Hip-Hop, the dominant cultural movement of our time, was established by the Black and Latino youth of New York’s South Bronx neighborhood in the early 1970s. Over the last five decades, hip-hop’s primary means of expression—deejaying, emceeing, b-boying, and graffiti—have become globally recognized creative practices in their own right, and each has significantly impacted the urban built environment.

Hip-Hop Architecture is a design movement that embodies the collective creative energies native to young denizens of urban neighborhoods. Its designers produce spaces, buildings, and environments that translate hip-hop’s energy and spirit into built form. Some 25 years in the making, Hip-Hop Architecture is finally receiving widespread attention within the discipline of architecture thanks to a series of influential essays, lectures, and presentations by Craig Wilkins, Michael Ford, and this show’s curator, Sekou Cooke. During this period of emergence, the movement’s ideals have primarily been tested by a loosely organized group of pioneering individuals, each using hip-hop as a lens through which to provoke and evoke architectural form. Close to the Edge: The Birth of Hip-Hop Architecture exhibits the work of these pioneers—students, academics, and practitioners—at the center of this emerging architectural revolution.

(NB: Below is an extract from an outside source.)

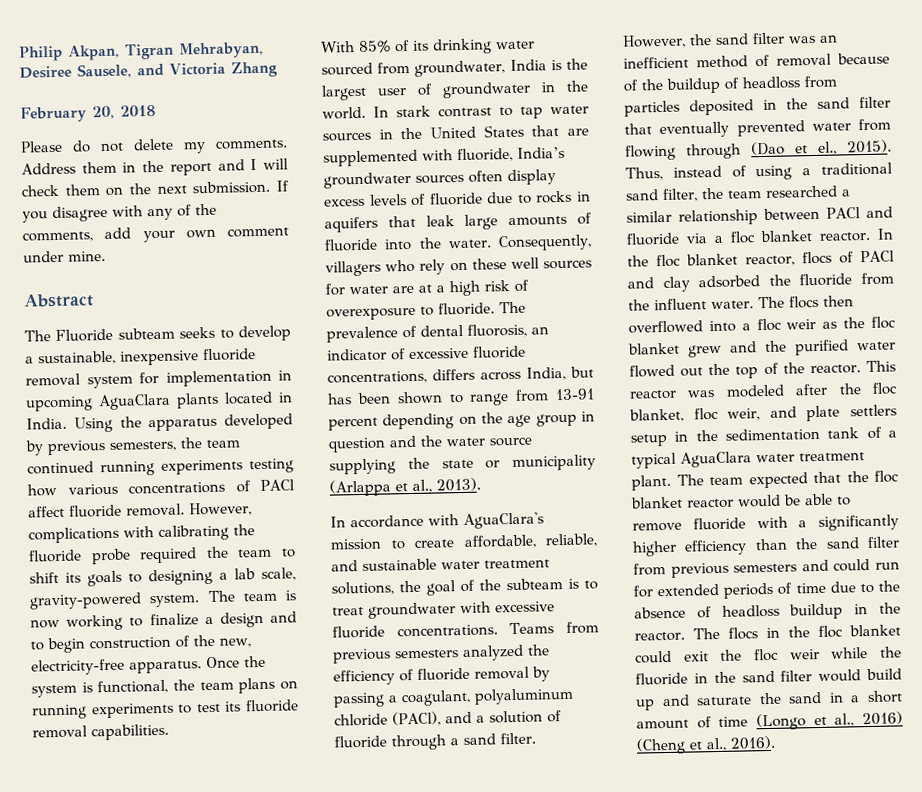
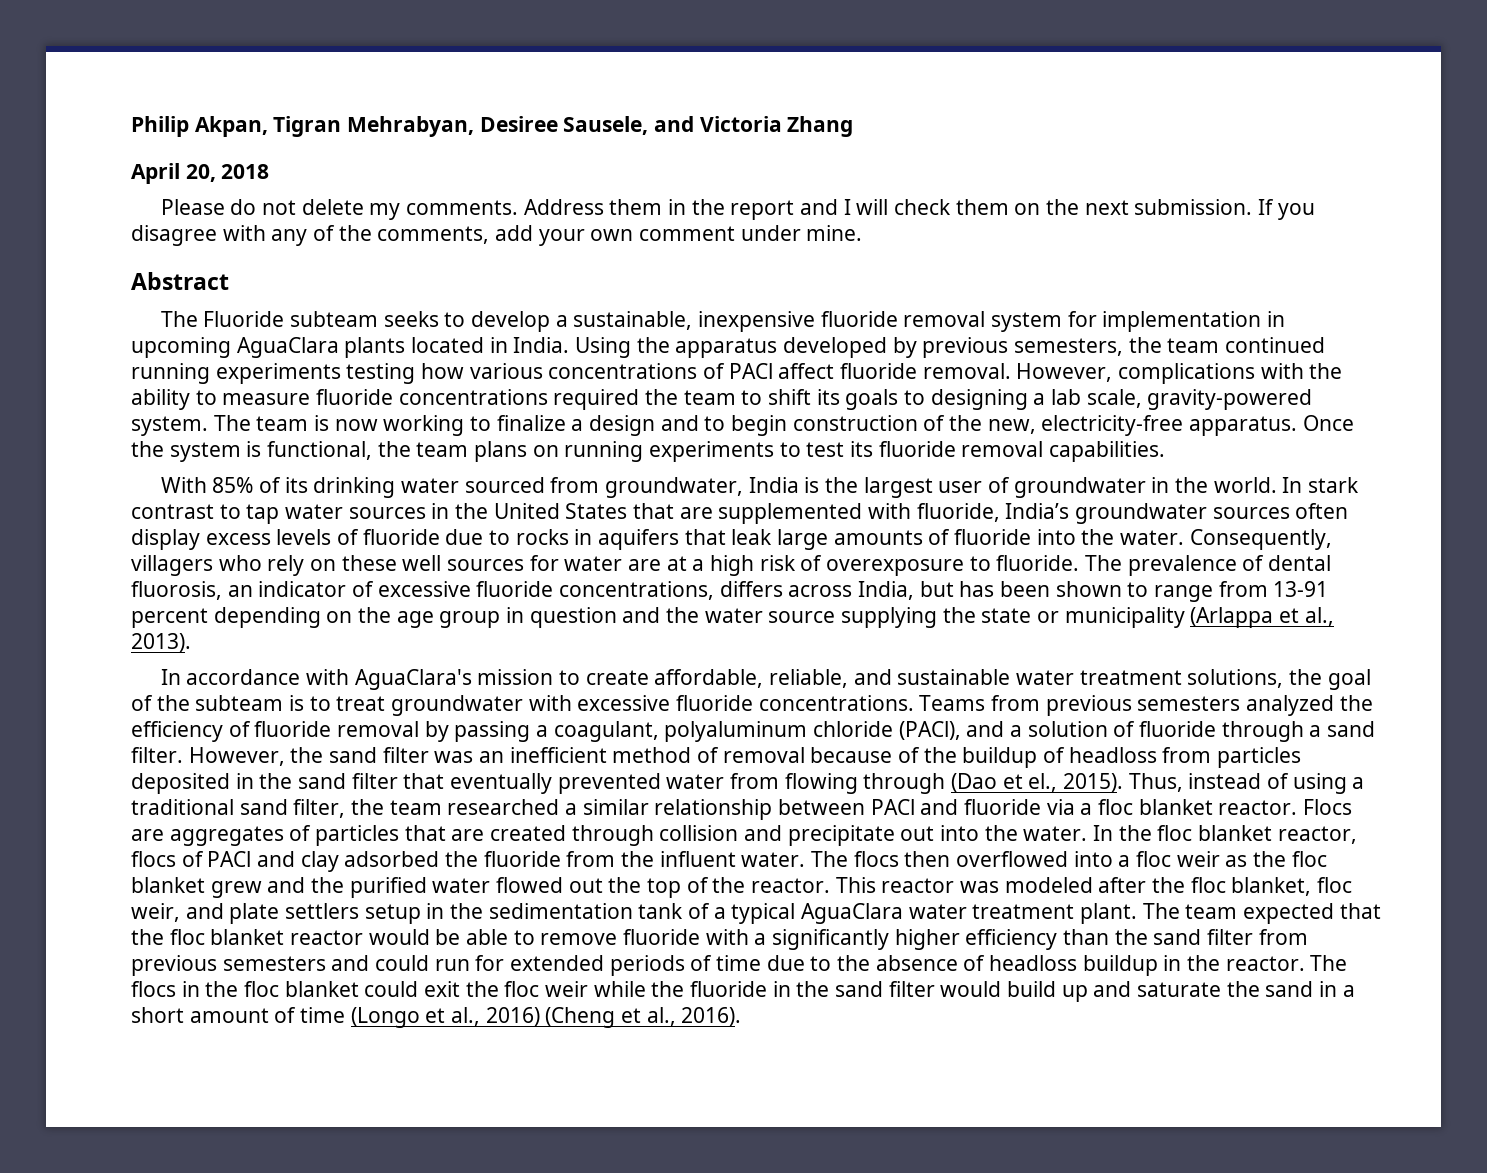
[20,106,87,123] February -> [131,163,180,184] April
[158,524,255,541] [28,548,131,565] calibrating the fluoride probe -> [1309,363,1343,379] [131,389,548,410] the ability to measure fluoride concentrations
(872, 236) none -> [1303,799,1353,815] [131,825,1088,846] Flocs are aggregates of particles that are created through collision and precipitate out into the water.

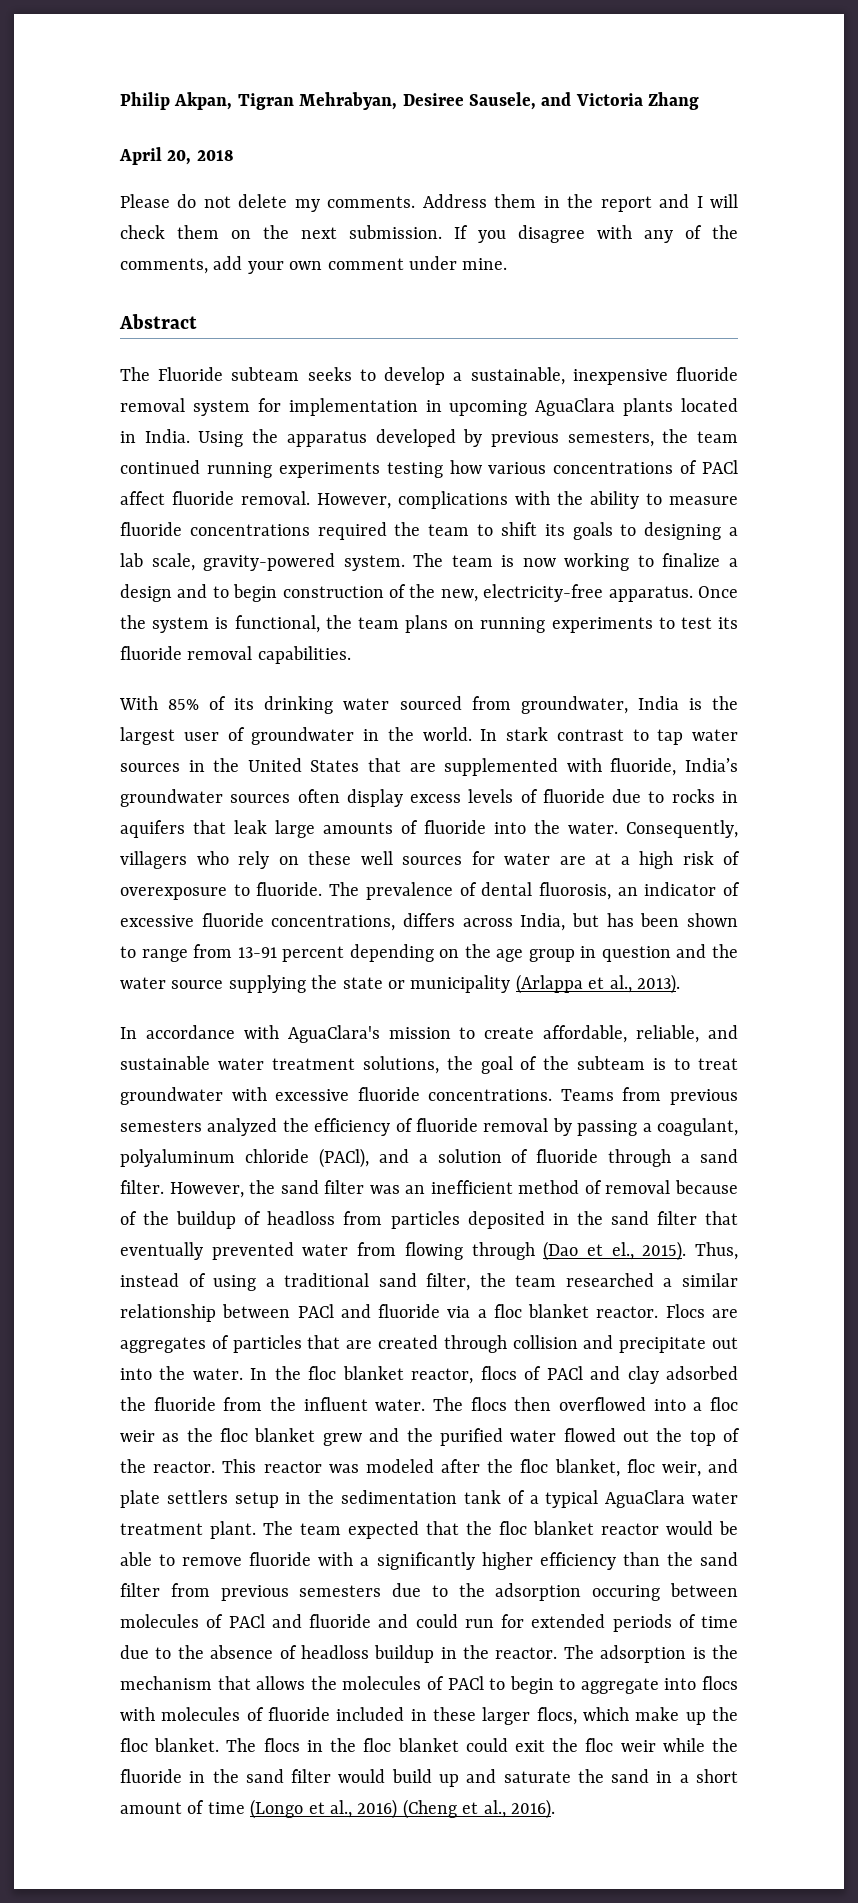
(326, 963) none -> [392,1583,738,1601] [120,1614,371,1628] due to the adsorption occuring between molecules of PACl and fluoride
(1348, 963) none -> [600,1645,738,1663] [120,1676,738,1694] [120,1707,738,1725] [120,1738,257,1752] adsorption is the mechanism that allows the molecules of PACl to begin to aggregate into flocs with molecules of fluoride included in these larger flocs, which make up the floc blanket. The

The exhibition, on view at the Center for Architecture October 1, 2018 – January 12, 2019, included work by 22 participants representing five countries, with projects ranging across a variety of media and forms of expression: from experimental visualization formats and installation strategies, to façade studies, building designs, and urban development proposals. In aggregate, these projects reveal a collective vision for alternative forms of expression and practice, and serve to formalize work created over the past 25 years into an emerging canon of Hip-Hop Architecture.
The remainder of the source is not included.